Through this partnership, researchers at Artefact and Sorbonne University were able to test their approaches on real bank data, which validated the statistical accuracy of the proposed algorithm. In addition, a unique element in testing the performance of the proposed method was the scaling up to millions of data points to be processed in a reasonable amount of time, thus exceeding the size of equivalent open source datasets. The code is open source and the methodology is explained in detail in the scientific article, allowing as many people as possible to use the approach for other scoring use cases.
Etienne GUIBOUT, Group Chief AI Officer at Société Générale, explains:
“This collaboration gives Société Générale access to complementary expertise from the academic world. It promotes innovation by incorporating a variety of perspectives aimed at identifying solutions that are increasingly tailored to our problems. Acceptance at an A-level conference is a mark of quality for Société Générale’s teams. It demonstrates recognition of the impact of the work carried out by peers and industry experts. Participating in such events allows us to share our research, while remaining part of the ecosystem. Societe Generale’s business teams, particularly compliance, were involved in the development of this article. Their sector expertise and feedback confirmed the relevance and applicability of the content presented. This interdisciplinary collaboration ensures that the article reflects market realities and serves our needs and those of our clients first and foremost.”
Emmanuel Malherbe, Director of the Artefact Research Center:
“This is an ideal partnership for our research center, perfectly illustrating our vision of applied, useful, and shared research. Machine learning is a field that always starts with data and a real problem. Through this collaboration, we have been able to focus on the poorly resolved issue of scoring on unbalanced tabular data, which is nevertheless a recurring problem in business and raises many statistical questions. Being able to test and validate the approach on real data was also key to achieving a fast, efficient, and accurate algorithm.”

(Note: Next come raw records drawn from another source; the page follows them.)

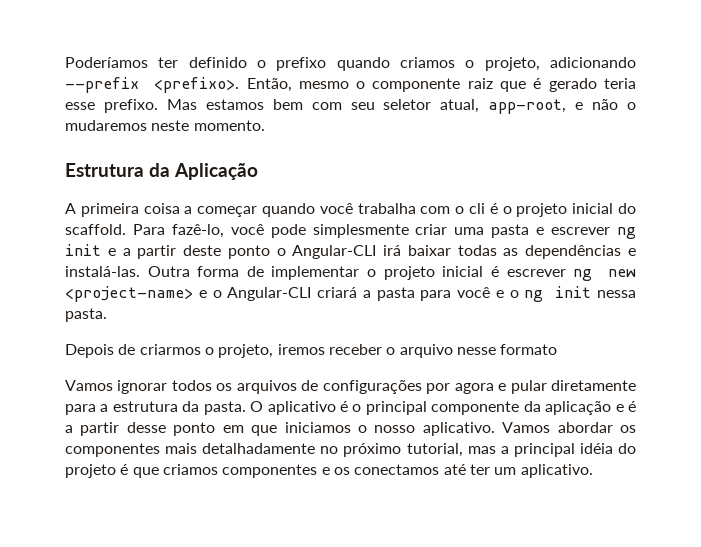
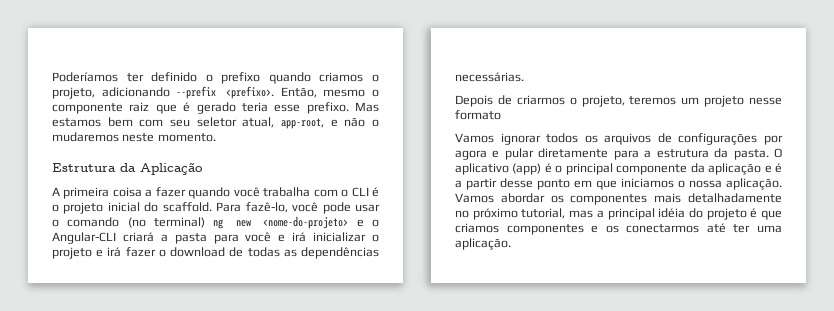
[197,206,258,217] começar -> [155,187,186,197] fazer
[469,203,486,214] cli -> [351,187,369,197] CLI
[312,224,637,239] [65,244,636,259] [65,266,566,280] simplesmente criar uma pasta e escrever ng init e a partir deste ponto o Angular-CLI irá baixar todas as dependências e instalá-las. Outra forma de implementar o projeto inicial é escrever -> [355,204,381,212] [52,217,206,228] usar o comando (no terminal)
[65,286,193,302] <project-name> -> [263,216,349,229] <nome-do-projeto>
[509,286,636,302] [65,308,107,322] o ng init nessa pasta. -> [292,232,379,242] [52,247,380,259] [455,72,524,82] irá inicializar o projeto e irá fazer o download de todas as dependências necessárias.
[277,344,453,358] iremos receber o arquivo -> [629,95,745,107] teremos um projeto
(336, 408) none -> [512,163,542,175] (app)
[374,422,495,436] nosso aplicativo. -> [689,178,782,190] nossa aplicação.
[354,464,440,475] conectamos -> [626,224,700,233] conectarmos
[494,464,593,478] um aplicativo. -> [757,225,782,233] [455,238,511,250] uma aplicação.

Link to the scientific paper and code of the algorithm
https://arxiv.org/pdf/2503.22730
https://github.com/artefactory/mgs-grf
Artefact’s research center as a bridge between academia and industry
We are a team of 20 research scientists working in the fields of machine learning, computer science, and management science. We are dedicated to improving AI models, whether by making them more interpretable and controllable or by studying their use within companies. All of our work is open source, with presentations at peer-reviewed international conferences, scientific publications, white papers, and freely available code. We collaborate closely with renowned university professors. Our philosophy is to bridge the gap between industry and academia. Our research areas are inspired by real-world problems encountered in Artefact projects with our clients, and we are continually building industrial partnerships to test our methodologies on real use cases and datasets.

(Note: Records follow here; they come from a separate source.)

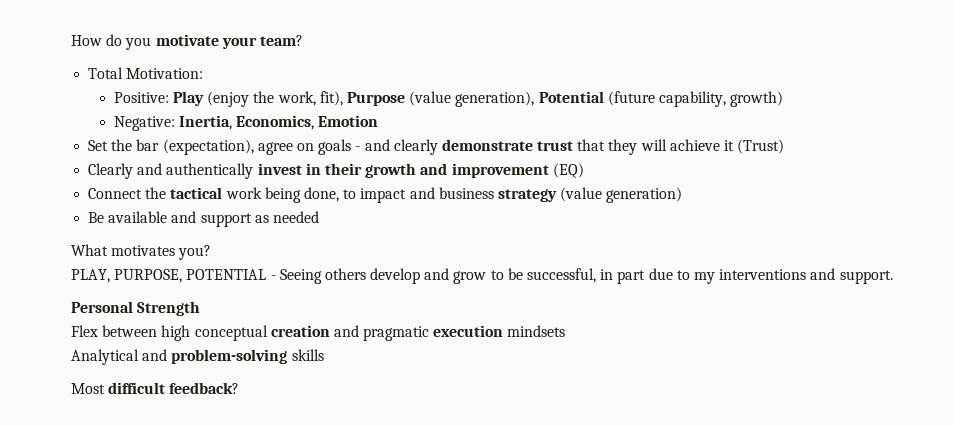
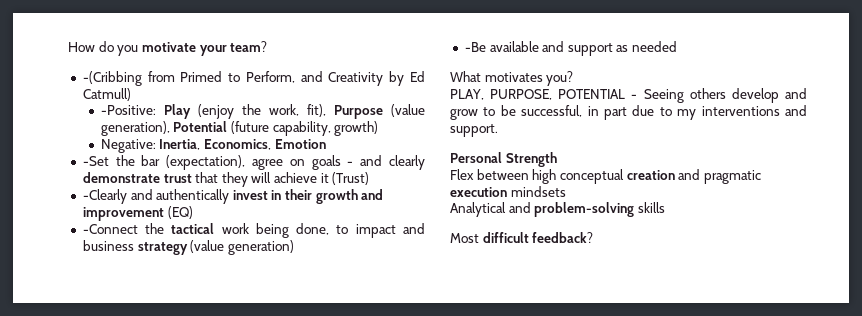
[88,67,204,79] [113,92,169,103] Total Motivation: // Positive: -> [82,71,425,86] [82,88,131,101] [100,105,156,115] -(Cribbing from Primed to Perform, and Creativity by Ed Catmull) // -Positive:
[88,140,109,151] Set -> [82,156,109,166] -Set
[88,163,134,179] Clearly -> [82,189,127,204] -Clearly
[88,188,143,199] Connect -> [82,224,138,234] -Connect
[88,212,105,223] Be -> [464,42,486,52] -Be

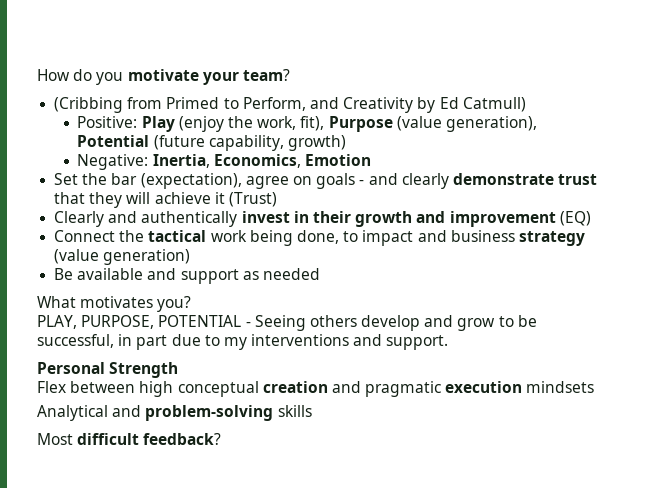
[82,71,142,86] -(Cribbing -> [54,97,124,113] (Cribbing
[100,105,156,115] -Positive: -> [77,116,138,128] Positive:
[82,156,109,166] -Set -> [54,173,79,185] Set
[82,189,127,204] -Clearly -> [54,211,105,227] Clearly
[82,224,138,234] -Connect -> [54,230,116,242] Connect
[464,42,486,52] -Be -> [54,268,74,280] Be

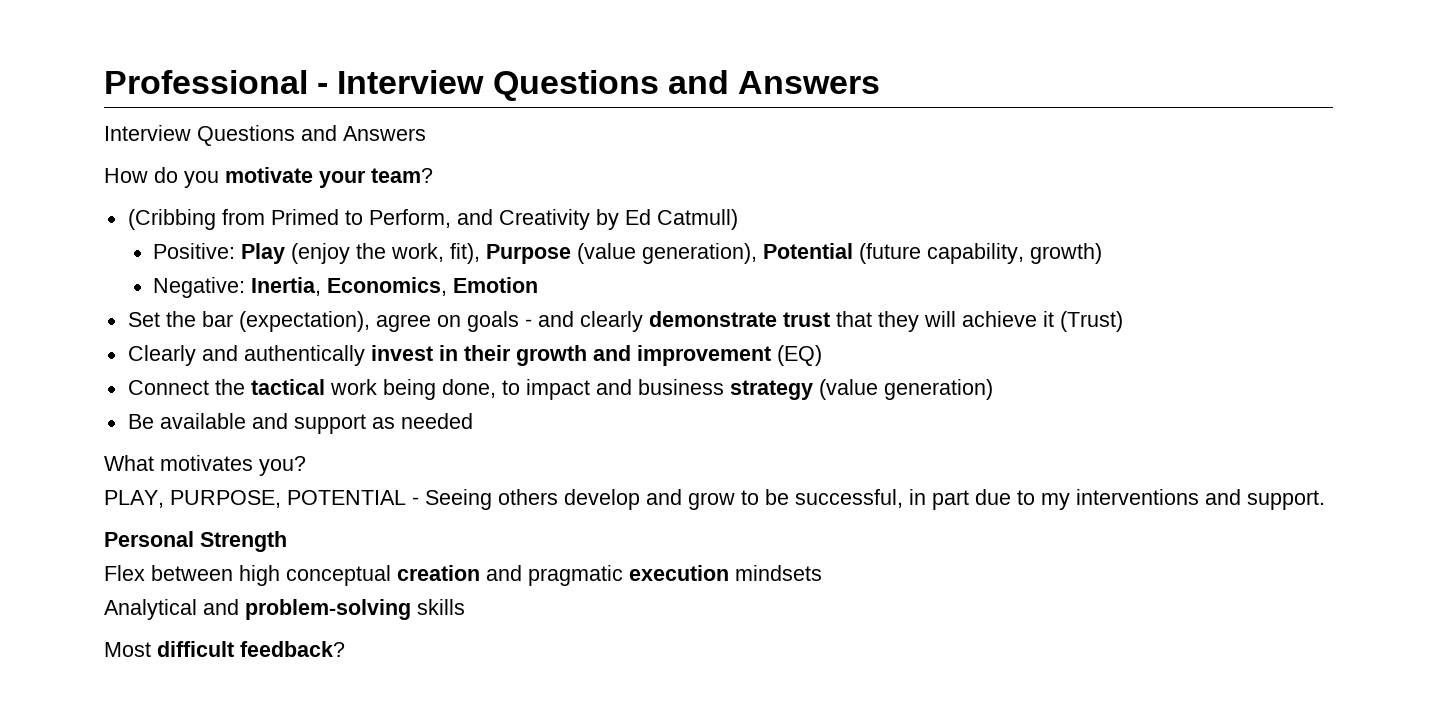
(37, 75) none -> [104,70,880,101] [104,125,426,146] Professional - Interview Questions and Answers // Interview Questions and Answers //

A crucial example concerns the explainability of statistical models. The adoption of machine learning models is hampered in many use cases because of the “black box” nature of certain models, or in other words, their lack of transparency and comprehensibility. More transparent models must therefore be proposed, while minimizing the associated degradation in predictive performance. Through the solutions it proposes, the research center is improving the adoption of AI by delivering the guarantees desired by industry.